Durbin and Emanuel introduce legislation to help states provide access to health insurance for all children

WASHINGTON, D.C. - U.S. Senator Dick Durbin (D-IL) and Congressman Rahm Emanuel (D-IL) today introduced the All Kids Health Insurance Coverage Act of 2005, modeled after Illinois Governor Rod R. Blagojevich’s All Kids health insurance legislation.  Durbin and Emanuel’s bill will help states provide access to health insurance for all children by expanding the State Children’s Health Insurance Program (SCHIP).
“Of the 9 million uninsured children in this country, a majority come from families where at least one parent is working full time.  These families are often ineligible for Medicaid and unable to afford private health insurance.  It is time for Congress to act,” said Durbin.  “This bill will create a way for states and the federal government to work together to provide every uninsured child in the country with access to affordable, comprehensive health insurance.”  
The All Kids Health Insurance Coverage Act proposes to eliminate the federal eligibility cap of 200% of the federal poverty level so that all children can be eligible for SCHIP, regardless of family income.  States that commit to offering every uninsured child in their state with access to SCHIP or Medicaid will receive additional federal subsidies in the form of a five percent increase over their current SCHIP or Medicaid matching rate for children above 200% of the federal poverty level.    
"Since its inception, SCHIP has been an enormously successful program. It is time to take it to the next level so no child in this country has to go another day without health care" said Emanuel. "Governor Blagojevich's All Kids plan has set the bar for the rest of the nation. The federal All Kids Act encourages other states to follow Illinois' lead in covering every uninsured child." 
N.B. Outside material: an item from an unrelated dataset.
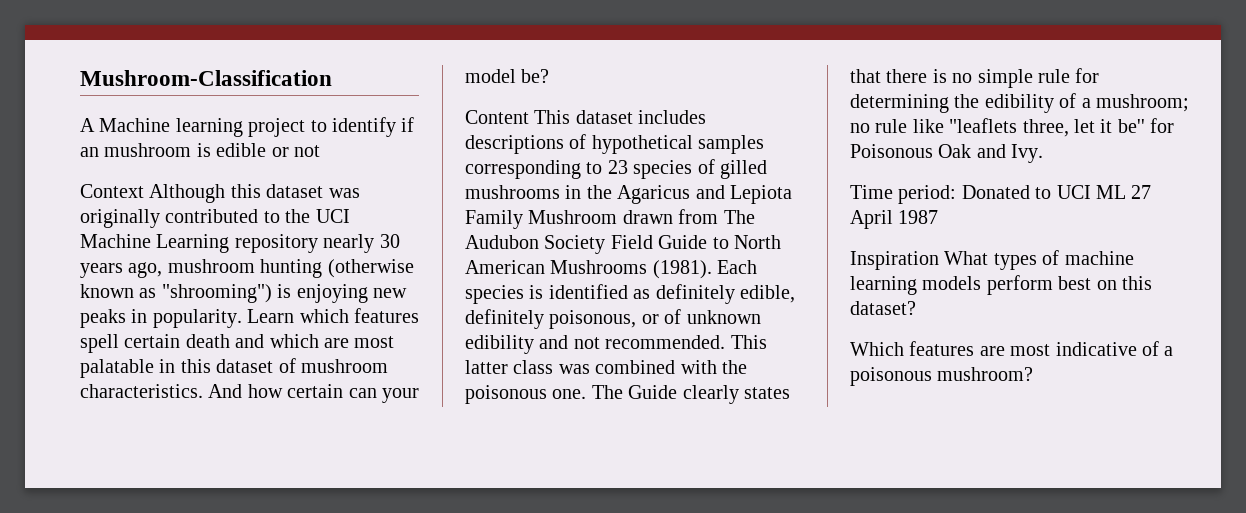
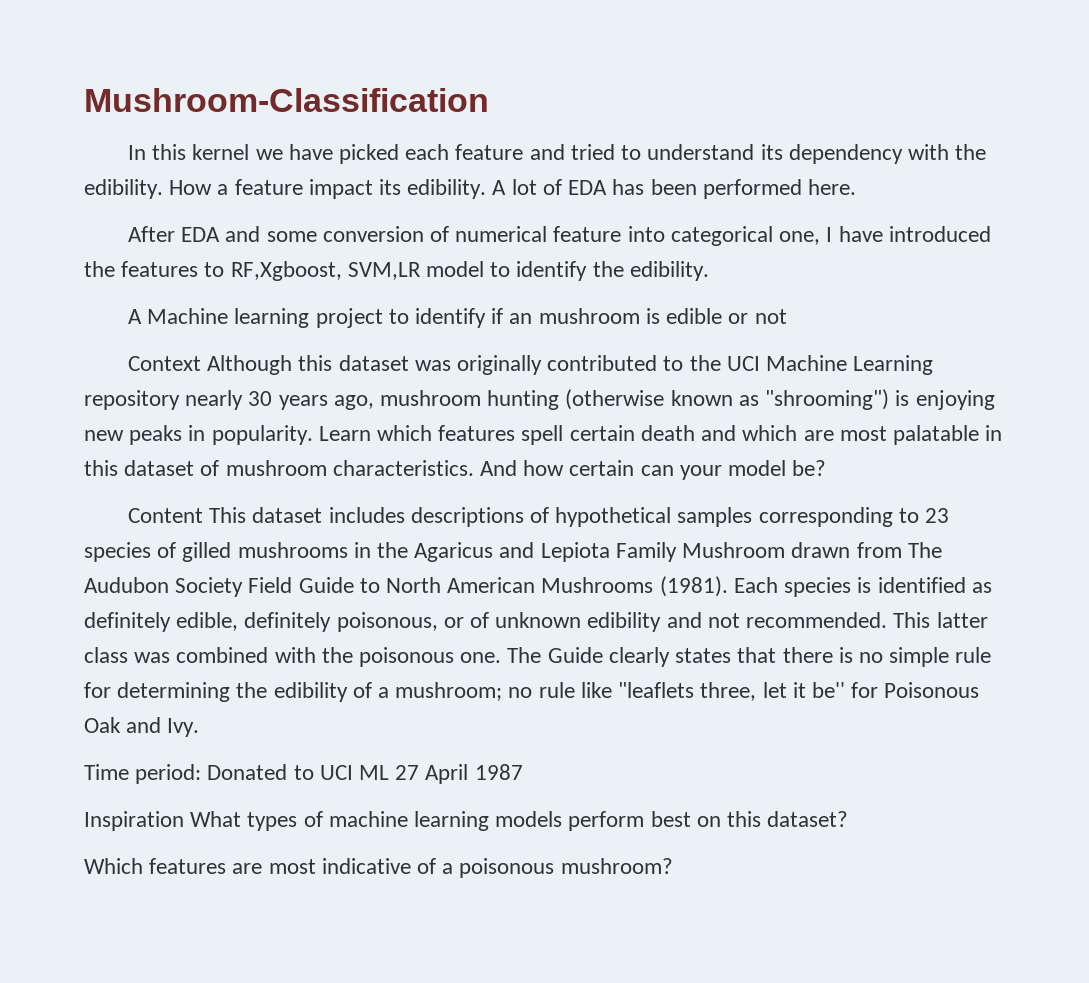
(332, 78) none -> [127,144,987,164] [84,179,856,199] [127,226,991,246] [84,261,709,281] // In this kernel we have picked each feature and tried to understand its dependency with the edibility. How a feature impact its edibility. A lot of EDA has been performed here. // After EDA and some conversion of numerical feature into categorical one, I have introduced the features to RF,Xgboost, SVM,LR model to identify the edibility.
The All Kids bill also provides incentives for states to expand enrollment of eligible kids in their SCHIP programs by providing more money to states that implement simplification measures and streamline the SCHIP enrollment process.  States that implement the following policies will receive an additional five percent increase in their current SCHIP matching rate: presumptive eligibility, 12 month continuous enrollment, automatic renewal and eliminating the asset test.  This will greatly assist states in providing health insurance for the 6.8 million children who are currently eligible for SCHIP or Medicaid but not enrolled.
“Every child should have a chance to grow up healthy.  Starting in July, the quarter-of-a million children in Illinois who don’t have health insurance right now will finally have a way to go to the doctor when they get sick, or to the dentist when they have a cavity, or to an eye-doctor if they need glasses,” said Gov. Blagojevich. “The millions of other uninsured children in the United States whose parents are working hard and playing by the rules deserve the same treatment.  And I’m pleased that two of Illinois’ own Congressional leaders are introducing legislation that will do just that.”
The All Kids Health Insurance Coverage Act will be fully funded by eliminating two expensive tax cuts that have not yet taken effect.  Approximately 97% of the benefits of the repeal of the Personal Exemption Phaseout (PEP) and the "Pease" provision, named for its author, the late Rep. Donald J. Pease (D-Ohio) will go to families with annual incomes exceeding $200,000.  These tax cuts are scheduled to begin in 2006.  Eliminating these cuts will generate approximately $30.6 billion in revenue between 2006-2010.  It is estimated that the All Kids Health Insurance Coverage Act will cost $21 billion, which will be more than covered by canceling the tax cuts.  Funds generated but not expended on the All Kids program will be dedicated to deficit reduction.